Caveat- the code as originally written would work with Altavista but that has changed probably a dozen times so its as likely to work as your chance of bicyling up Mt Everest! Copernicus (www.copernic.com) is an awesome (and free) search engine searcher and they issue upgrades for specific engines on a regular basis. If you want to write one, play with Copernicus. I rate it 11 out of 10. (No I've no finanicial or otherwise connection to them- I'm just a very very satisfied customer).
Although it sounds exotic, a bot (also known as a spider, intelligent agent, Web robot, crawler, robot, and so on) is simply a program that visits a number of Web sites. The best-known bots are, of course, the spiders used by various search engines to catalog new content. Take a look on the Web and you'll find lots of references and details. There's even a book on the subject, published by Microsoft Press: Programming Bots, Spiders and Intelligent Agents in Visual C++, by David Pallmann (ISBN 0-7356-0565-3). It's well worth getting if you're interested in writing bots and you don't mind wading through C++ code.

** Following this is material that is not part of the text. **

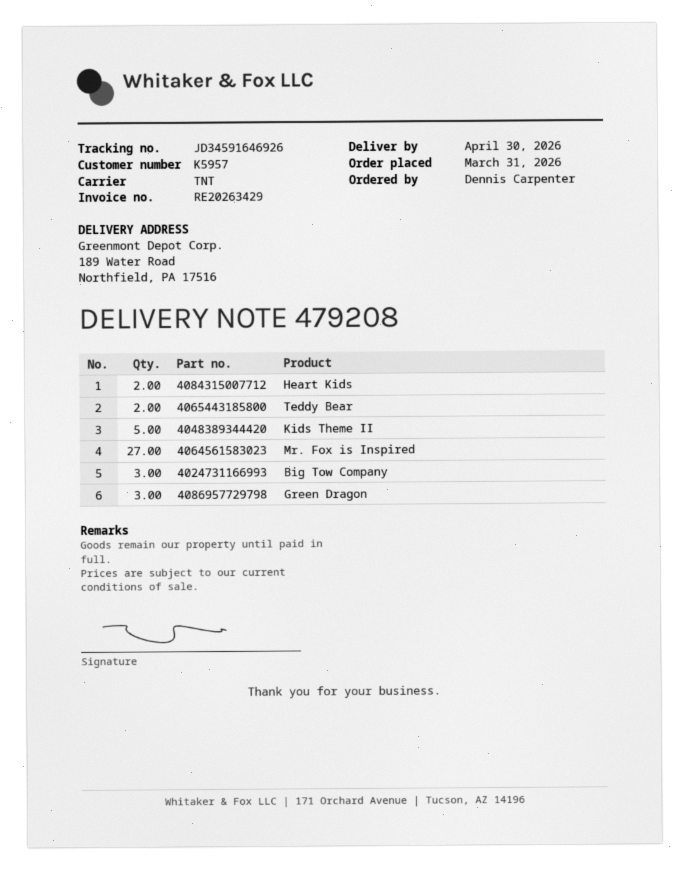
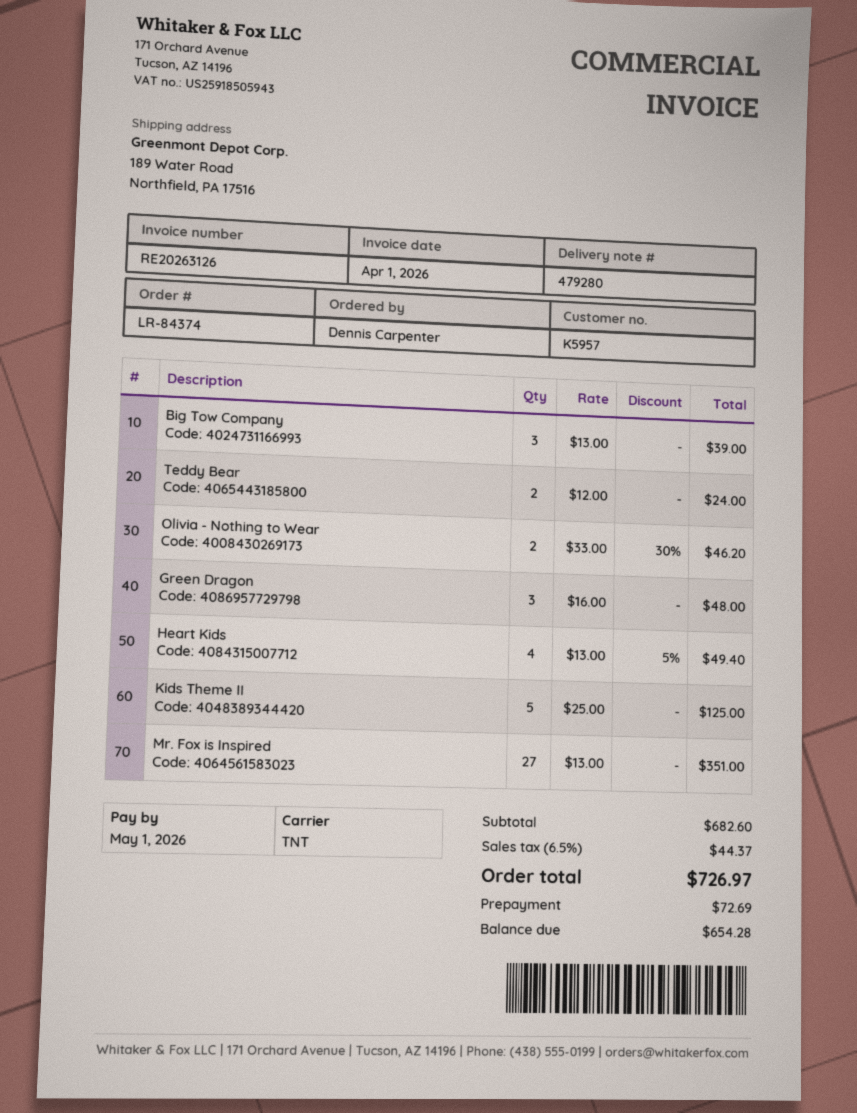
delivery note number: 479208 -> 479280
invoice number: RE20263429 -> RE20263126
Heart Kids: 2 -> 4
Olivia - Nothing to Wear: none -> 2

When you create a bot, you should be aware that material your bot gathers from sites that it visits may well be copyrighted-so be careful how you use it. Another thing to keep in mind is this: If your bot visits a Web site repeatedly, it might upset the Web site's owners, particularly if they carry paid advertising. For a similar reaction, just mention Video Recorders that automatically skip ads or Tivo to advertising people. Of course, if your bot does hammer a particular Web site and gets noticed, you might find that your IP address is no longer allowed access to that site (The dreaded 403!). In that case, a dialup account where the ISP gives you a dynamic IP address is probably a much better idea. I'll discuss the Robot Exclusion Standard later in respect to this.
The major problem with rolling your own bot isn't writing the code, it's how fast your Internet link is. For serious crawling, you need a permanent link, not dialup!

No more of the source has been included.